* **WORK REQUIRED**: Your copy should hold every record exactly and no images.

[Before and after images]
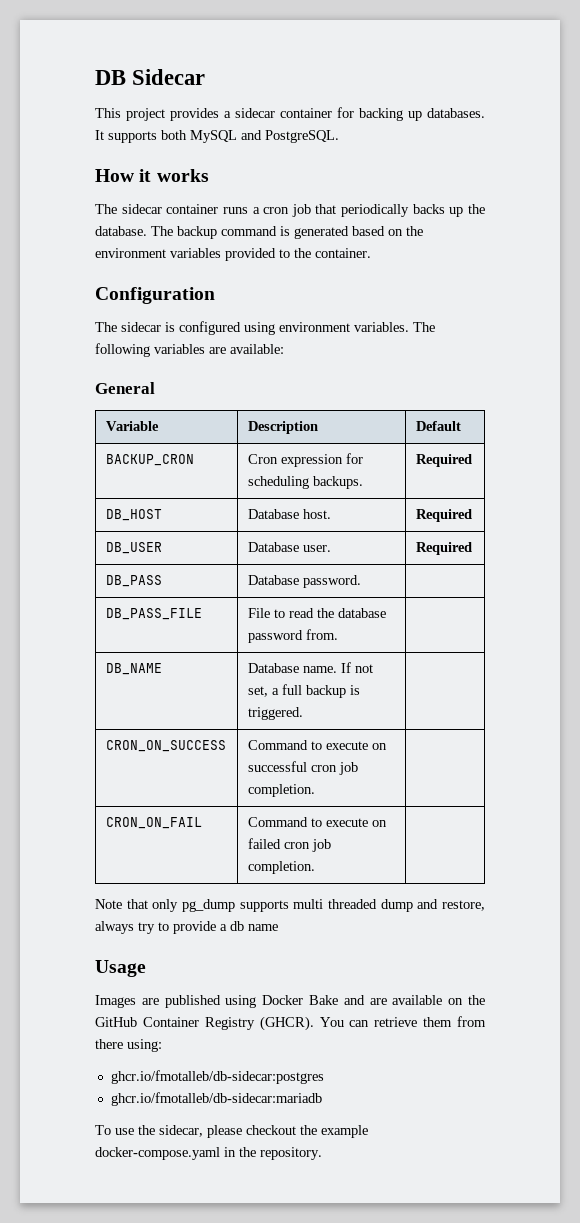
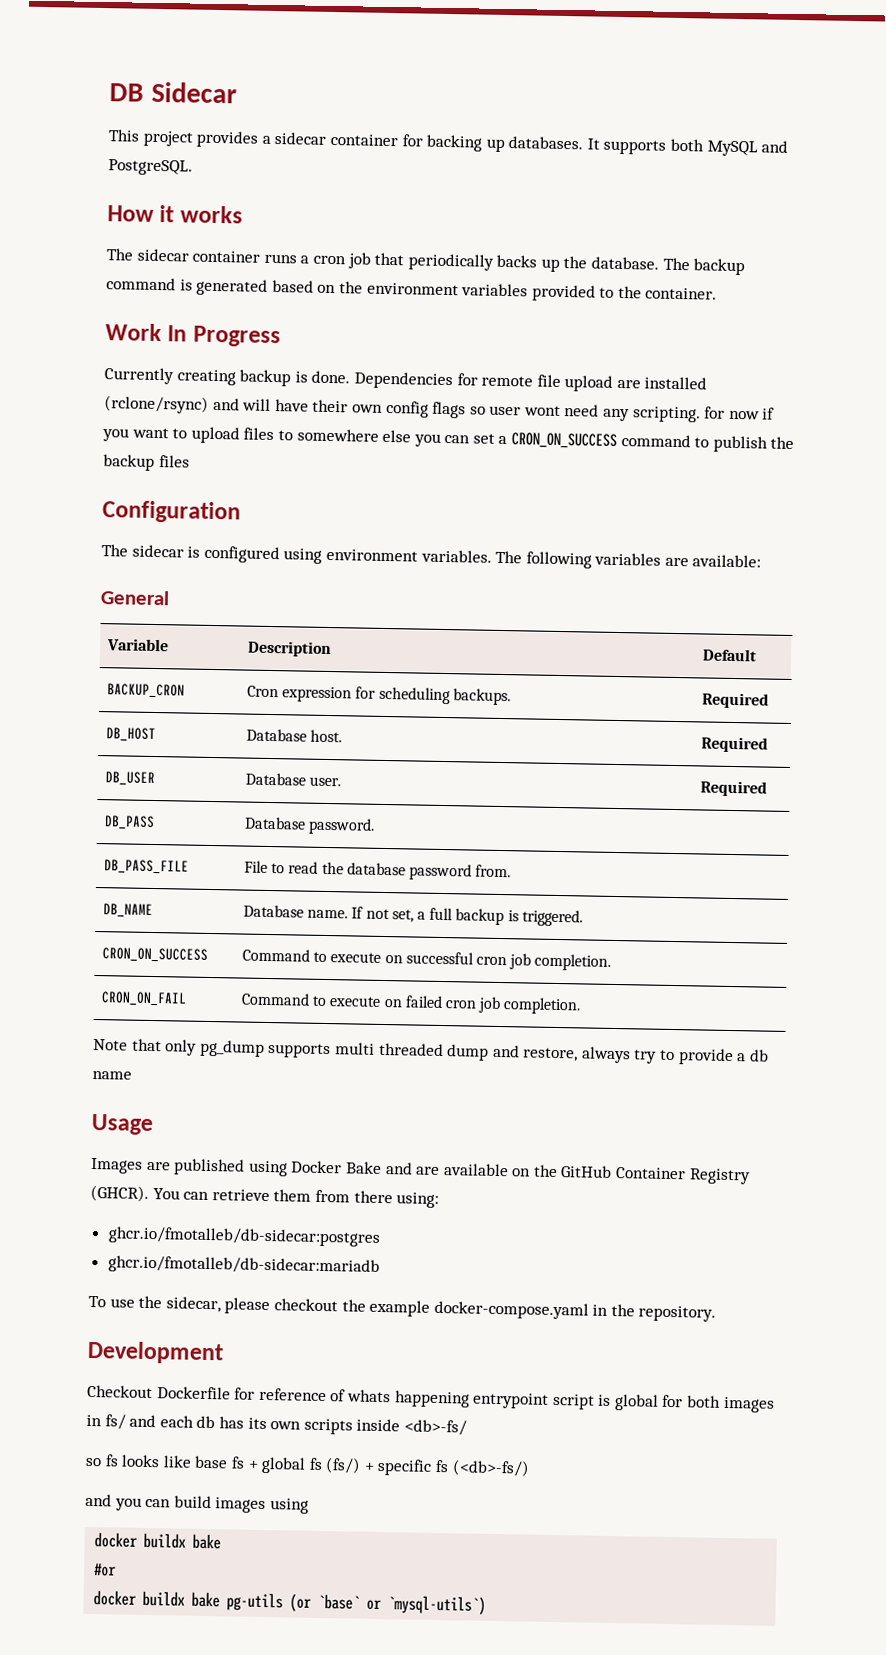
+ Work In Progress
+ Currently creating backup is done. Dependencies for remote file upload are installed (rclone/rsync) and will have their own config flags so user wont need any scripting. for now if you want to upload files to somewhere else you can set a CRON_ON_SUCCESS command to publish the backup files
+ Development
+ Checkout Dockerfile for reference of whats happening entrypoint script is global for both images in fs/ and each db has its own scripts inside <db>-fs/
+ so fs looks like base fs + global fs (fs/) + specific fs (<db>-fs/)
+ and you can build images using
+ docker buildx bake
+ #or
+ docker buildx bake pg-utils (or `base` or `mysql-utils`)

* **REPLY**:
+ Work In Progress
+ Currently creating backup is done. Dependencies for remote file upload are installed (rclone/rsync) and will have their own config flags so user wont need any scripting. for now if you want to upload files to somewhere else you can set a CRON_ON_SUCCESS command to publish the backup files
+ Development
+ Checkout Dockerfile for reference of whats happening entrypoint script is global for both images in fs/ and each db has its own scripts inside <db>-fs/
+ so fs looks like base fs + global fs (fs/) + specific fs (<db>-fs/)
+ and you can build images using
+ docker buildx bake
+ #or
+ docker buildx bake pg-utils (or `base` or `mysql-utils`)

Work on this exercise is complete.